In the entries below, find the line containing "column Fee (1B_9e_loss_train) | formula: [1B_9e_loss_train]" and the line containing "12 | 1B_9e_valid copy: 0.67 -> 0.662". Copy those two lines and everything between them exactly, and only that.

GIVEN DATA Start Marker

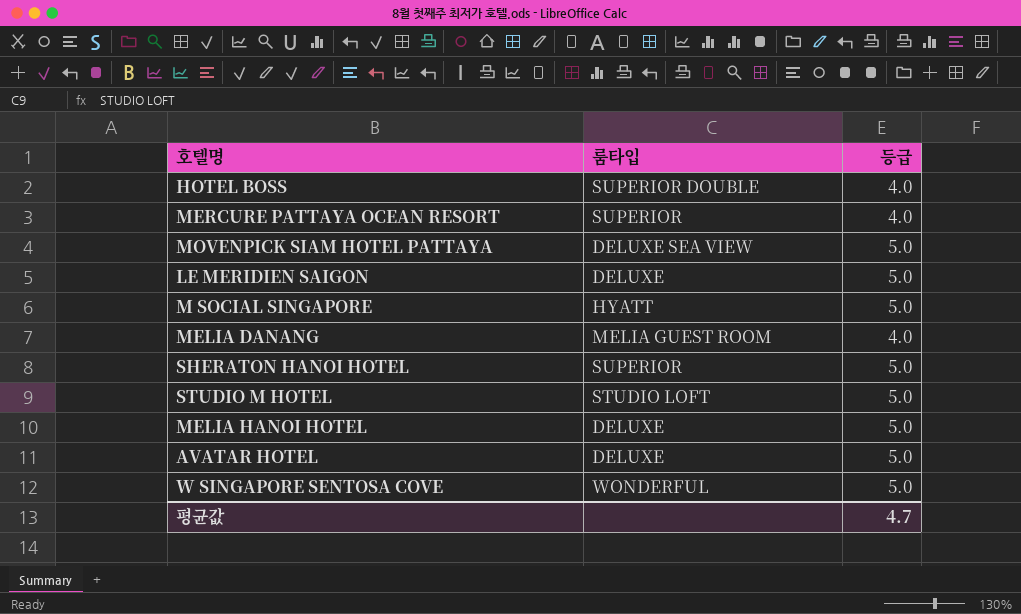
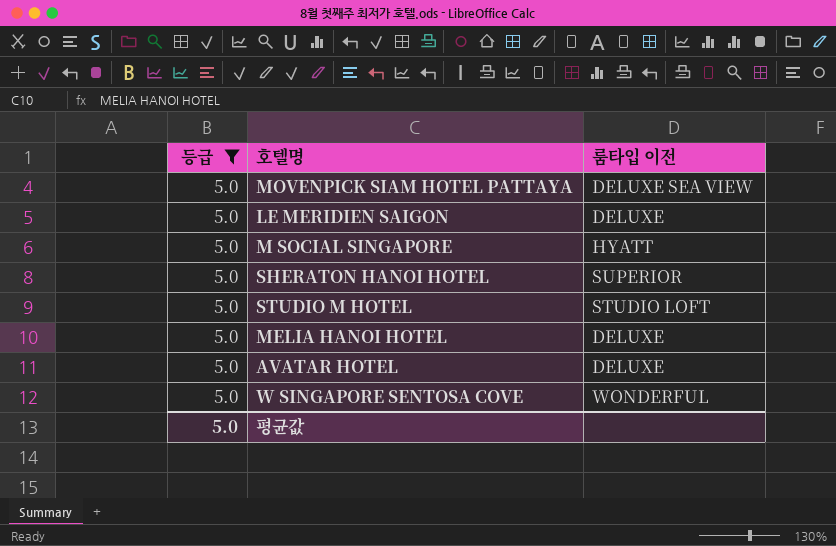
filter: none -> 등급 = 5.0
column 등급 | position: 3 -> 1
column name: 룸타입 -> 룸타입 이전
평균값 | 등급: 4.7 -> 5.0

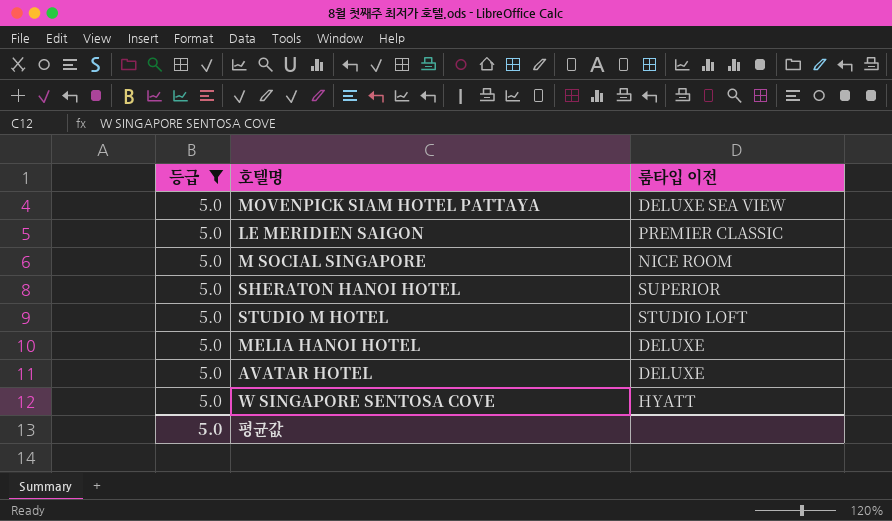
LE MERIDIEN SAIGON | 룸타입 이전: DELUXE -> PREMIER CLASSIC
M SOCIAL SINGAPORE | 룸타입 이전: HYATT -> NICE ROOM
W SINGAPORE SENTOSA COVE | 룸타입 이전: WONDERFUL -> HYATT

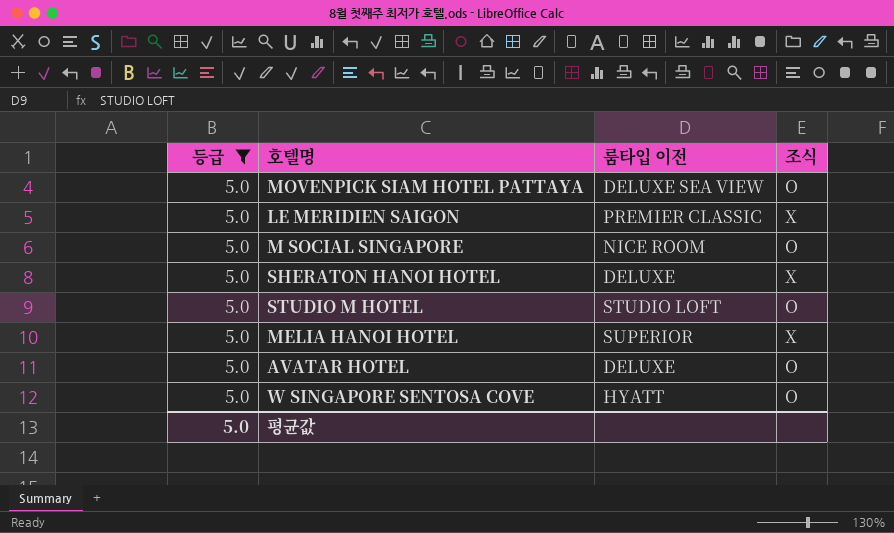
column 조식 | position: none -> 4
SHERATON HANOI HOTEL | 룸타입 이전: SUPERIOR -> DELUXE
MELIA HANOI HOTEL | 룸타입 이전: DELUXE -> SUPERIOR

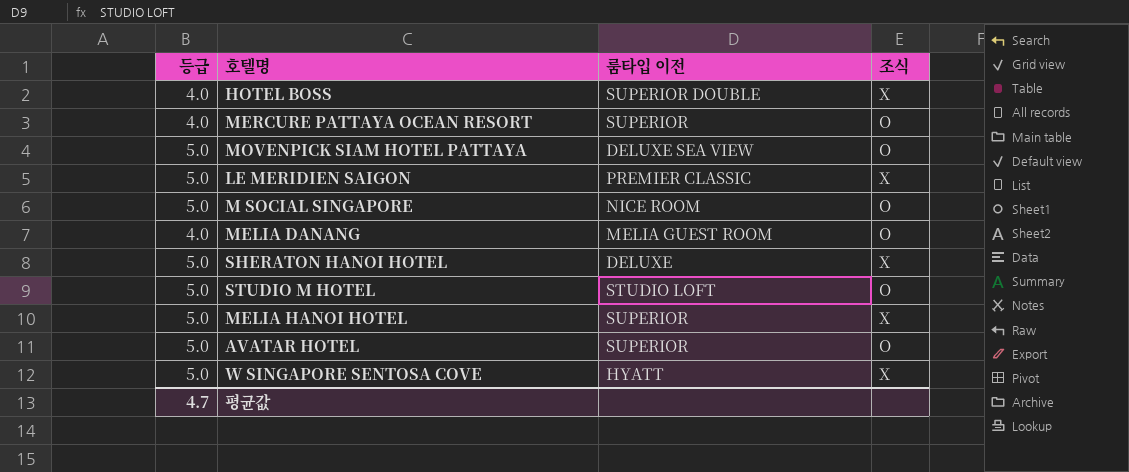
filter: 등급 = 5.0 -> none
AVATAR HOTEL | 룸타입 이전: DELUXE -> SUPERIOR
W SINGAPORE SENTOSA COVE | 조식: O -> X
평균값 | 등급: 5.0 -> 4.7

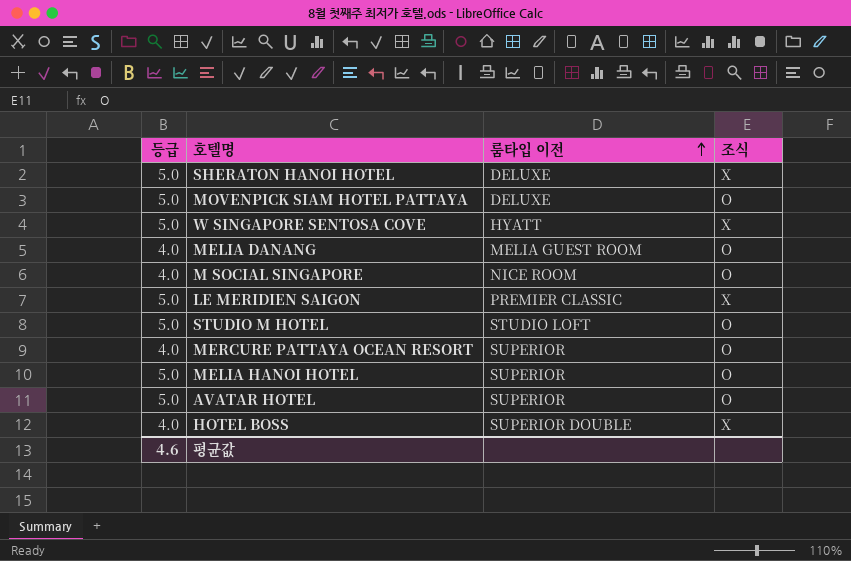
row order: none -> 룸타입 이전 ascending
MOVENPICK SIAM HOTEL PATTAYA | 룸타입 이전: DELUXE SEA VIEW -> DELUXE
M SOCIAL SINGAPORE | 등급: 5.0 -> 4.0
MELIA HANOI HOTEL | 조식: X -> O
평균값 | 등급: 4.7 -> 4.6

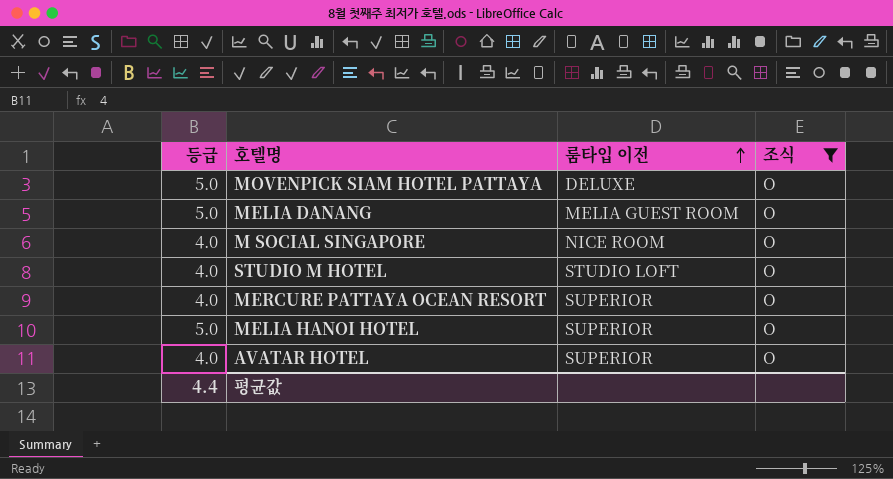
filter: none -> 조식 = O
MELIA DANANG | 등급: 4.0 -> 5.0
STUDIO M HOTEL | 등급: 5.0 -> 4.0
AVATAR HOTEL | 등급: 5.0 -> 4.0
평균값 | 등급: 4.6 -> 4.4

GIVEN DATA End Marker
GIVEN DATA Start Marker

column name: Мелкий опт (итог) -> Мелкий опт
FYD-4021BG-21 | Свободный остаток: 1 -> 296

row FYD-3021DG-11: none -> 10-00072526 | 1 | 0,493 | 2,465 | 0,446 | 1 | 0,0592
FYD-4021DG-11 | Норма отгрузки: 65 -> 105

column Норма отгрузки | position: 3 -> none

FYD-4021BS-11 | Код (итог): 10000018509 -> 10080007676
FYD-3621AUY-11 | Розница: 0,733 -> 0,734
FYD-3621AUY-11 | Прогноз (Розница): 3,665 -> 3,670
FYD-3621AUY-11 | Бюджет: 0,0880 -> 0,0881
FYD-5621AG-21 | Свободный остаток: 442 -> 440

GIVEN DATA End Marker
GIVEN DATA Start Marker

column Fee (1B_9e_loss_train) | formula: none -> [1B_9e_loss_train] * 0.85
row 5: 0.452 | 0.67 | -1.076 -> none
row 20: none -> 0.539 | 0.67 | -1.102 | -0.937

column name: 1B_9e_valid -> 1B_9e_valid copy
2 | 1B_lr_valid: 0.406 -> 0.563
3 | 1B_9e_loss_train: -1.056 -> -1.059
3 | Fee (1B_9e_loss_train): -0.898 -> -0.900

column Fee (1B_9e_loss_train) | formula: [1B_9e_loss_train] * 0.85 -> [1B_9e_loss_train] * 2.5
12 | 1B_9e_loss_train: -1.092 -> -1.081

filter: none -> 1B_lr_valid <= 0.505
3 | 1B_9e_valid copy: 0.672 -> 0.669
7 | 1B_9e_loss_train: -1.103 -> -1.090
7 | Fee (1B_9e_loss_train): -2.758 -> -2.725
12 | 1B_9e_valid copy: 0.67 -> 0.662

GIVEN DATA End Marker

▶ [ANSWER TO THIS TASK]:
column Fee (1B_9e_loss_train) | formula: [1B_9e_loss_train] * 0.85 -> [1B_9e_loss_train] * 2.5
12 | 1B_9e_loss_train: -1.092 -> -1.081

filter: none -> 1B_lr_valid <= 0.505
3 | 1B_9e_valid copy: 0.672 -> 0.669
7 | 1B_9e_loss_train: -1.103 -> -1.090
7 | Fee (1B_9e_loss_train): -2.758 -> -2.725
12 | 1B_9e_valid copy: 0.67 -> 0.662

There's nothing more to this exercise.